Solving The Selling Productivity Puzzle

An issue vexing British economists right now is how come UK employment is rising, with growth chugging along, yet productivity is falling.

Heavens above, even the extended-lunch-wine-drinking, cinq à sept obsessed, public sector-dominated French exhibit higher productivity than the Brits.

Possible explanations fail to convince; Firms’ hoarding labour, out of sentiment or desire to keep hold of talent regardless. Wages remaining stubbornly flat remove incentives. The largest trading partner (the Eurozone) going backwards means less demand to sate. GDP estimate inaccuracy.
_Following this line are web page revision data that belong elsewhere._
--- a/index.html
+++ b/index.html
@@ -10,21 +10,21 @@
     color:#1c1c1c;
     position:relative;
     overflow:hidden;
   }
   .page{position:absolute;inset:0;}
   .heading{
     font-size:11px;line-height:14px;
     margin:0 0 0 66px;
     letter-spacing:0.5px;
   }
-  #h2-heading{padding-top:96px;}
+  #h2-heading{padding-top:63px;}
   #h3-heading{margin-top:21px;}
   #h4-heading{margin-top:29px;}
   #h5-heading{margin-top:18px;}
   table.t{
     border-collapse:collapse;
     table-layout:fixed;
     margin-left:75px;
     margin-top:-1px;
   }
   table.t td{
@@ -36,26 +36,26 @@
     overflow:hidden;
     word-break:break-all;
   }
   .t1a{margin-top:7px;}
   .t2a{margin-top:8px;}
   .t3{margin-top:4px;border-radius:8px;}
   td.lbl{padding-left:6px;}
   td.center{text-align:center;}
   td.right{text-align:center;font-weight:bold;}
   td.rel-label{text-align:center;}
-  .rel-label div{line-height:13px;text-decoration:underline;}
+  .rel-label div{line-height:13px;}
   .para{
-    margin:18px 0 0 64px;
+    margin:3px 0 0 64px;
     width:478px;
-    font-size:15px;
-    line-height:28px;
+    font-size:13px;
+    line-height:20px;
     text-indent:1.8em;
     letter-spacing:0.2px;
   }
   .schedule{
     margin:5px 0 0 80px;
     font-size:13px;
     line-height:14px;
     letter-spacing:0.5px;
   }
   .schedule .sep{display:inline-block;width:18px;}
The huge increase in the self-employed.

Termed the productivity puzzle, it raises the thorny conundrum of how to get the most out of what you’ve got.

Corporate salesteams will recognise the square peg, round hole jigsaws that are managerial spans of controls, territory splits and optimum pipeline size.
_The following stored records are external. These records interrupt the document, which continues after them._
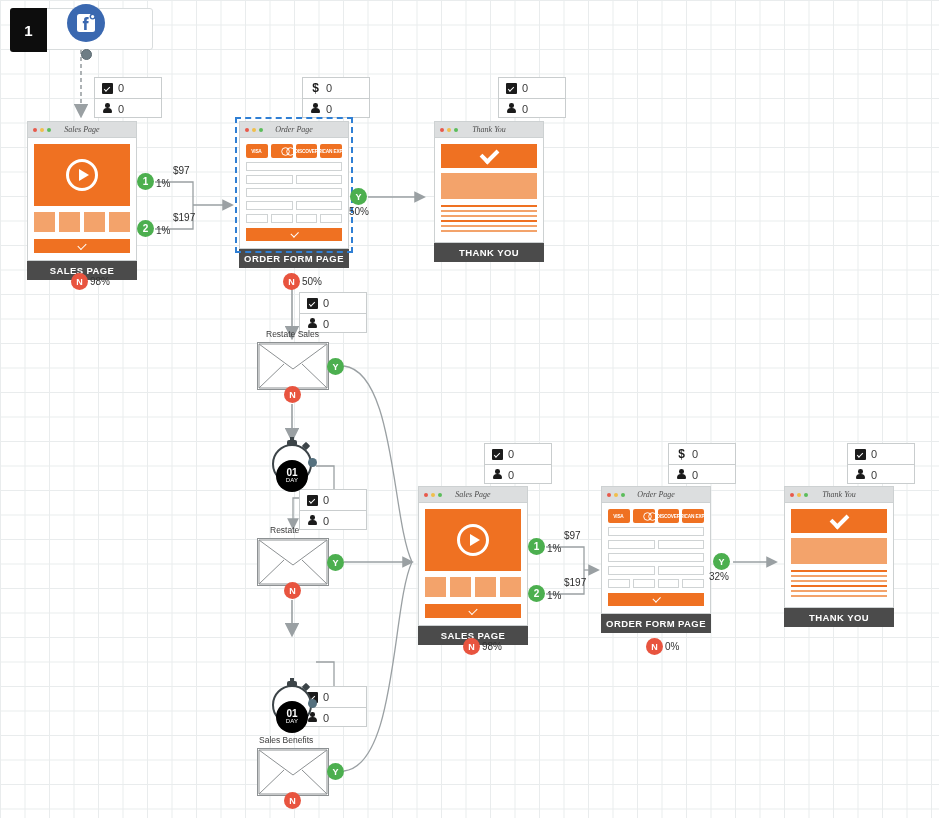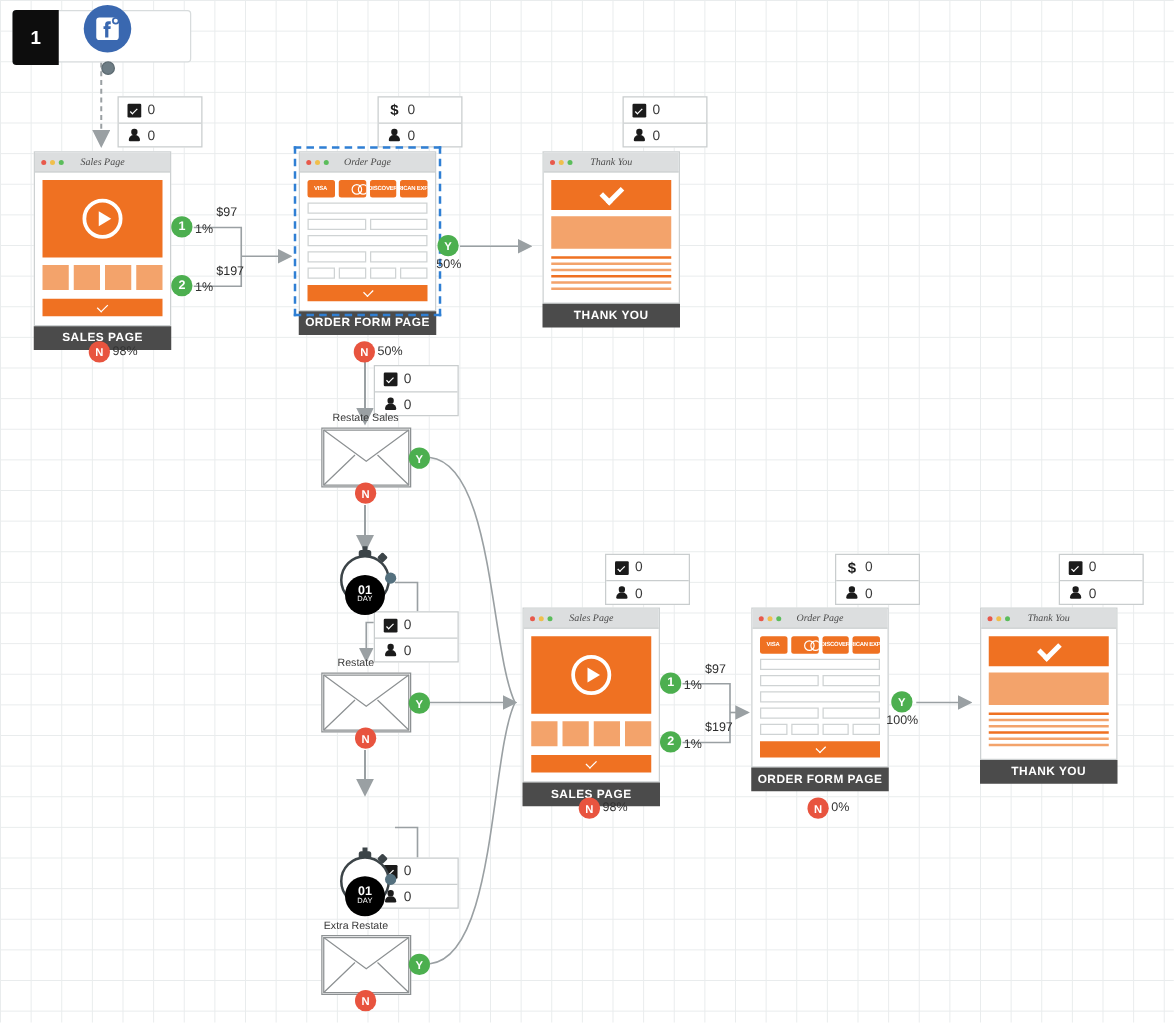--- a/index.html
+++ b/index.html
@@ -526,21 +526,21 @@
 
   <div class="abs email" style="left:257px;top:748px;">
     <svg width="70" height="46" viewBox="0 0 70 46">
       <path d="M1,1 L69,1 L69,45 L1,45 Z" fill="#ffffff" stroke="#8d9193" stroke-width="1"></path>
       <path d="M1,1 L35,26 L69,1" fill="none" stroke="#8d9193" stroke-width="1"></path>
       <path d="M1,45 L26,21 M69,45 L44,21" fill="none" stroke="#8d9193" stroke-width="1"></path>
     </svg>
   </div>
   <div class="abs badge y" style="left:327px;top:763px;">Y</div>
   <div class="abs badge n" style="left:284px;top:792px;">N</div>
-  <div class="abs nodelabel" style="left:259px;top:735px;">Extra Restate</div>
+  <div class="abs nodelabel" style="left:259px;top:735px;">Sales Benefits</div>
 
   <div class="abs pagenode" style="left:418px;top:486px;">
     <div class="win">
       <div class="winbar">
         <div class="dots">
           <span class="dot d-r"></span>
           <span class="dot d-y"></span>
           <span class="dot d-g"></span>
         </div>
         <div class="wintitle">Sales Page</div>
@@ -621,21 +621,21 @@
           <div class="fld"></div>
         </div>
         <div class="orderbtn">
             <span class="tick"></span>
           </div>
       </div>
     </div>
     <div class="footerlabel">ORDER FORM PAGE</div>
   </div>
   <div class="abs badge y" style="left:713px;top:553px;">Y</div>
-  <div class="abs pct" style="left:709px;top:571px;">100%</div>
+  <div class="abs pct" style="left:709px;top:571px;">32%</div>
   <div class="abs badge n" style="left:646px;top:638px;">N</div>
   <div class="abs pct" style="left:665px;top:641px;">0%</div>
 
   <div class="abs pagenode" style="left:784px;top:486px;">
     <div class="win">
       <div class="winbar">
         <div class="dots">
           <span class="dot d-r"></span>
           <span class="dot d-y"></span>
           <span class="dot d-g"></span>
For individual salespeople, we’ve long known there are only so many hours in the day. Yet when has solely working more hours bought in more sales for any of us?

One key seems to lie in what the economists call reallocation of resources.

That is, after a shock, capital and labour take a while to shift from declining sectors to booming ones.

And here in sits a Sales steer.

When times are sluggish, most salespeople chase anything. Absolutely every deal with only (or hardly) the remotest whiff of an opportunity gets latched on to. Desperate attempts to fatten the funnel and fill out the forecast gratefully received.

Yet this is not the answer to hitting target.

In such climes, I believe we must be even more choosy than normal about who we honour with a line on our forecast.

More stringent qualification. Tougher adherence to ideal customer profile. Any bid veering off-process jettisoned.

You must have a feel for where is booming, what is declining. Whether through the viewpoint of your product, client sector, or any other attribute.

Ditch all touched by down arrows, a stagnant smell or flat lines. Focus all your time and energy only where the upward trajectory can be seen.

You could even conduct a cheeky sanity test on your pipeline. Simply label each deal with Boom or Decline. Determined by whether they’re involving a product, industry, project or any environmental factors that stand firmly in either camp.

…remind me, why you working on those Decliners?